Items listed in a dataset:
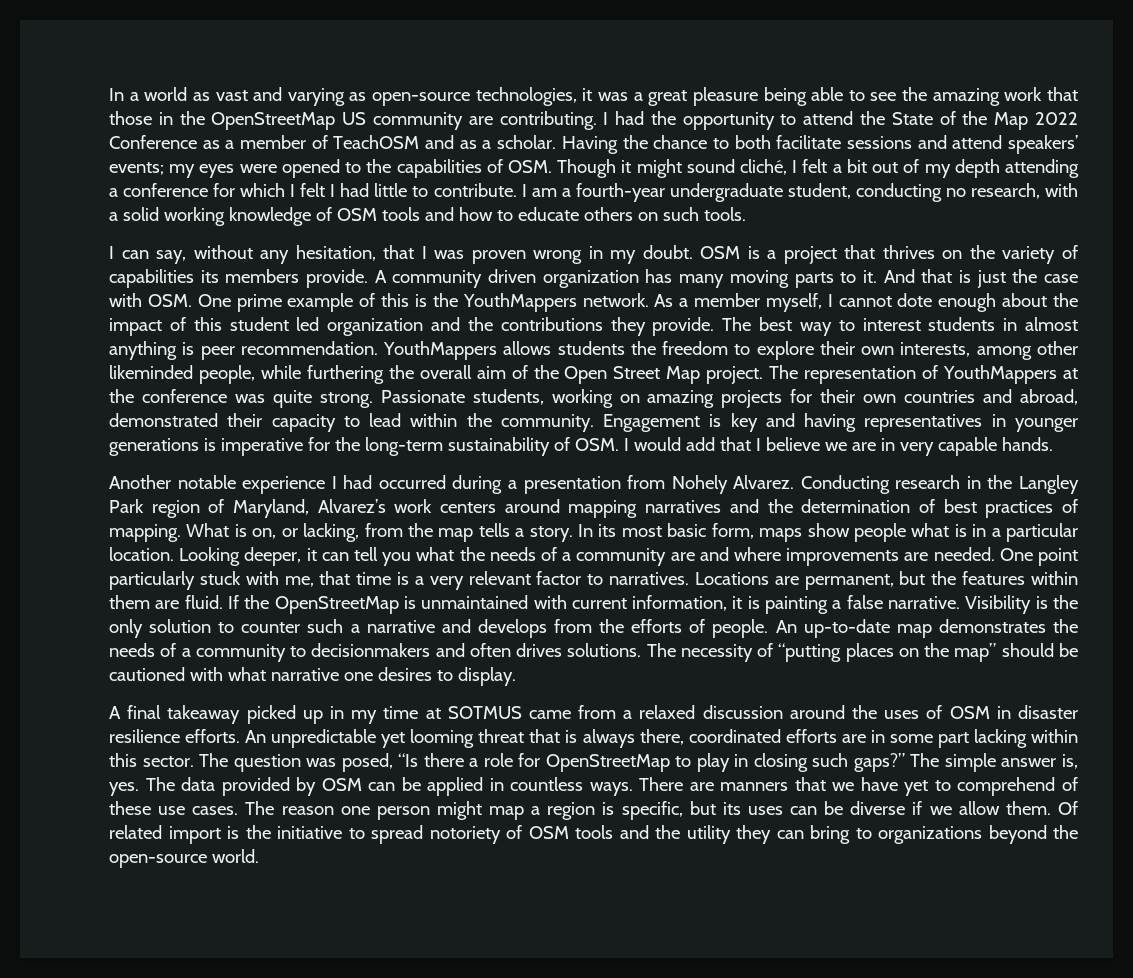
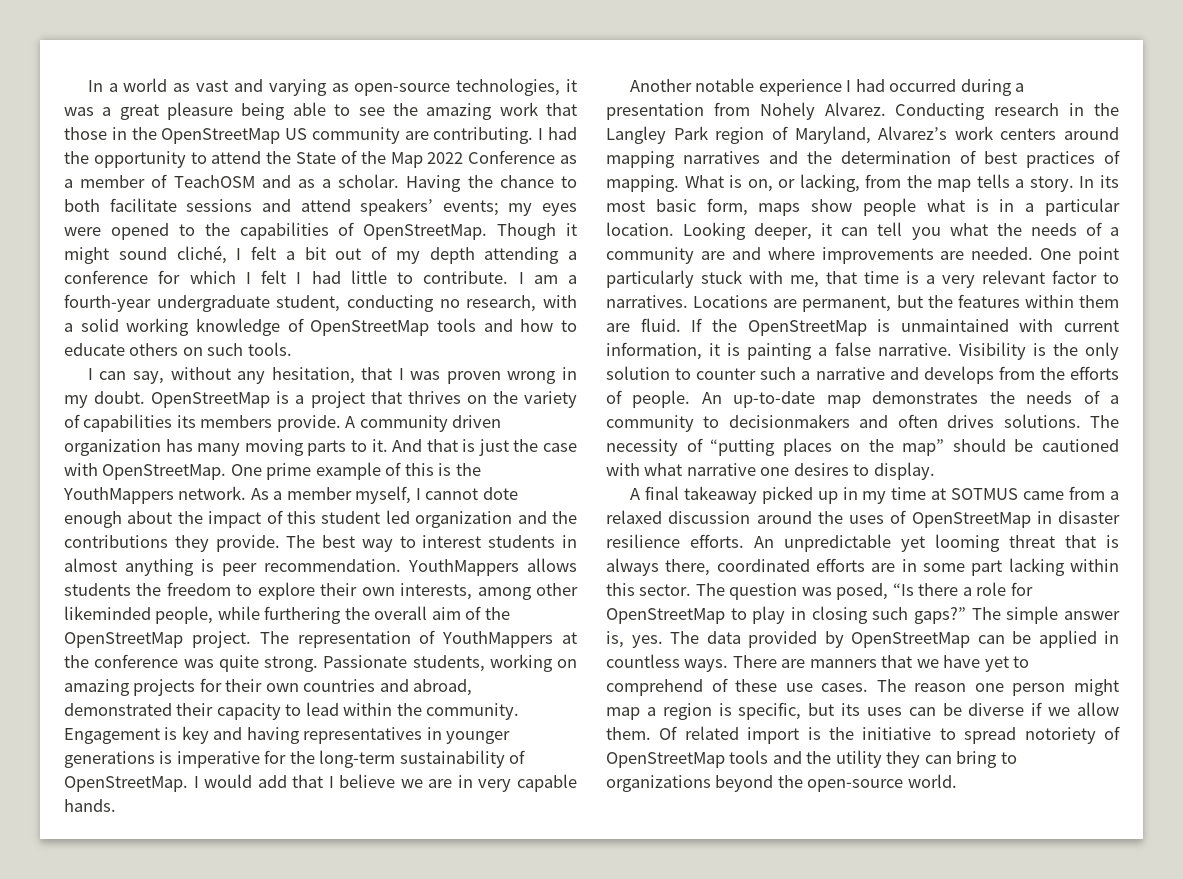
[507,160,552,173] OSM. -> [363,224,488,240] OpenStreetMap.
[336,208,377,221] OSM -> [310,320,430,336] OpenStreetMap
[700,246,741,259] OSM -> [151,392,271,408] OpenStreetMap
[147,294,192,307] OSM. -> [102,464,227,480] OpenStreetMap.
[564,366,701,384] Open Street Map -> [64,632,183,648] OpenStreetMap
[574,438,619,451] OSM. -> [64,776,188,792] OpenStreetMap.
[949,706,990,719] OSM -> [911,512,1031,528] OpenStreetMap
[321,778,362,791] OSM -> [851,632,970,648] OpenStreetMap
[528,826,569,839] OSM -> [606,752,725,768] OpenStreetMap

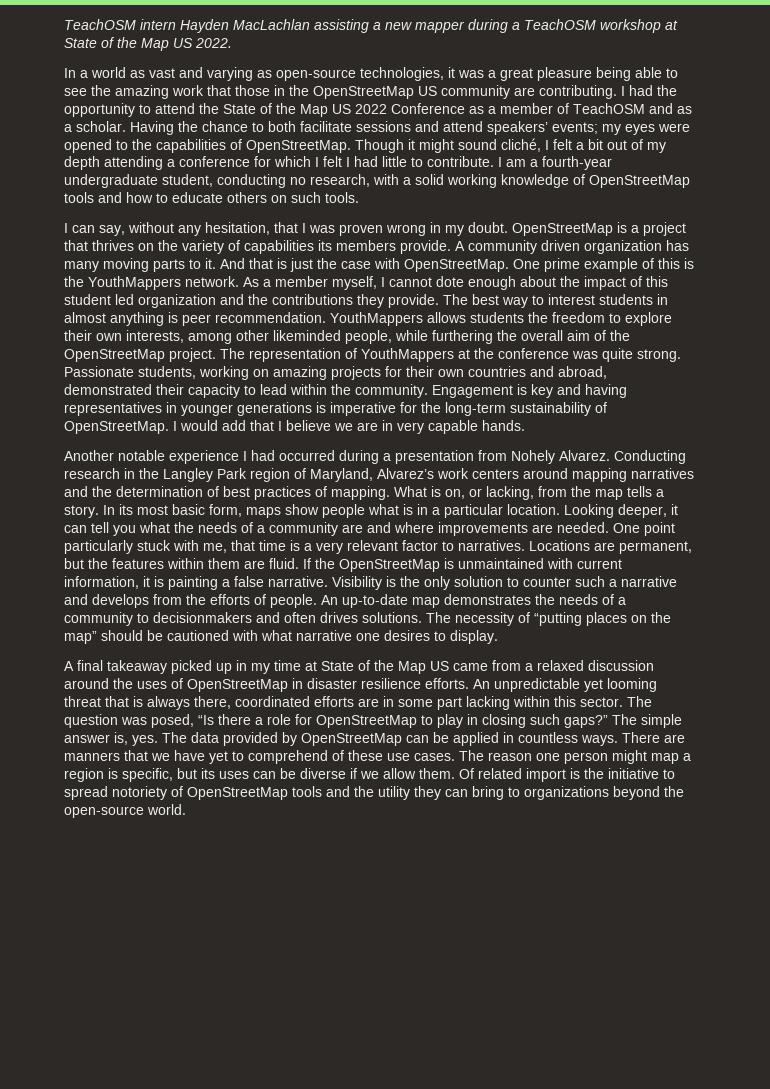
(87, 86) none -> [64,19,678,33] [64,37,232,51] TeachOSM intern Hayden MacLachlan assisting a new mapper during a TeachOSM workshop at State of the Map US 2022. //
(423, 160) none -> [332,104,351,114] US
[951,488,1019,500] SOTMUS -> [321,660,449,674] State of the Map US

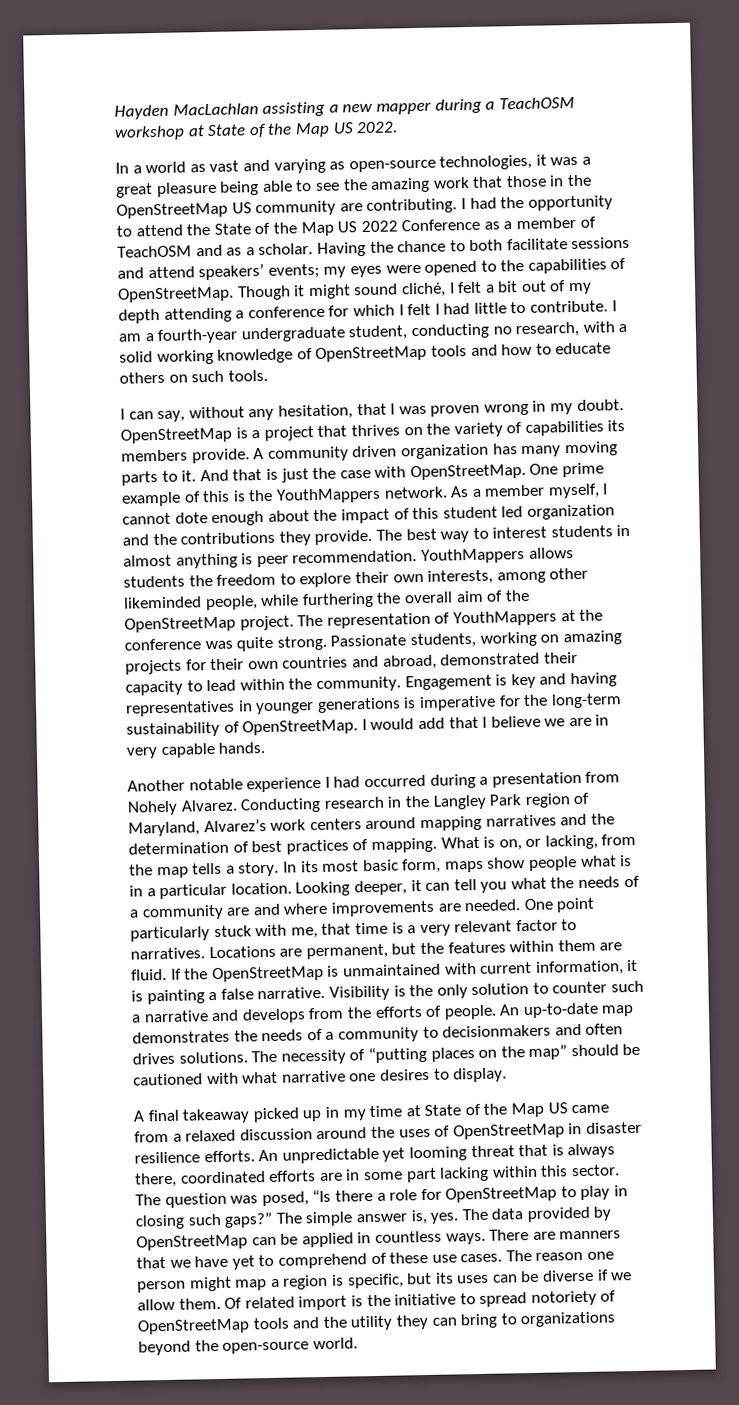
[64,19,176,30] TeachOSM intern -> (114, 112) none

Exercise:
The pictures should be dropped, and every line above should be set down again exactly.

Solution below:
[507,160,552,173] OSM. -> [363,224,488,240] OpenStreetMap.
[336,208,377,221] OSM -> [310,320,430,336] OpenStreetMap
[700,246,741,259] OSM -> [151,392,271,408] OpenStreetMap
[147,294,192,307] OSM. -> [102,464,227,480] OpenStreetMap.
[564,366,701,384] Open Street Map -> [64,632,183,648] OpenStreetMap
[574,438,619,451] OSM. -> [64,776,188,792] OpenStreetMap.
[949,706,990,719] OSM -> [911,512,1031,528] OpenStreetMap
[321,778,362,791] OSM -> [851,632,970,648] OpenStreetMap
[528,826,569,839] OSM -> [606,752,725,768] OpenStreetMap

(87, 86) none -> [64,19,678,33] [64,37,232,51] TeachOSM intern Hayden MacLachlan assisting a new mapper during a TeachOSM workshop at State of the Map US 2022. //
(423, 160) none -> [332,104,351,114] US
[951,488,1019,500] SOTMUS -> [321,660,449,674] State of the Map US

[64,19,176,30] TeachOSM intern -> (114, 112) none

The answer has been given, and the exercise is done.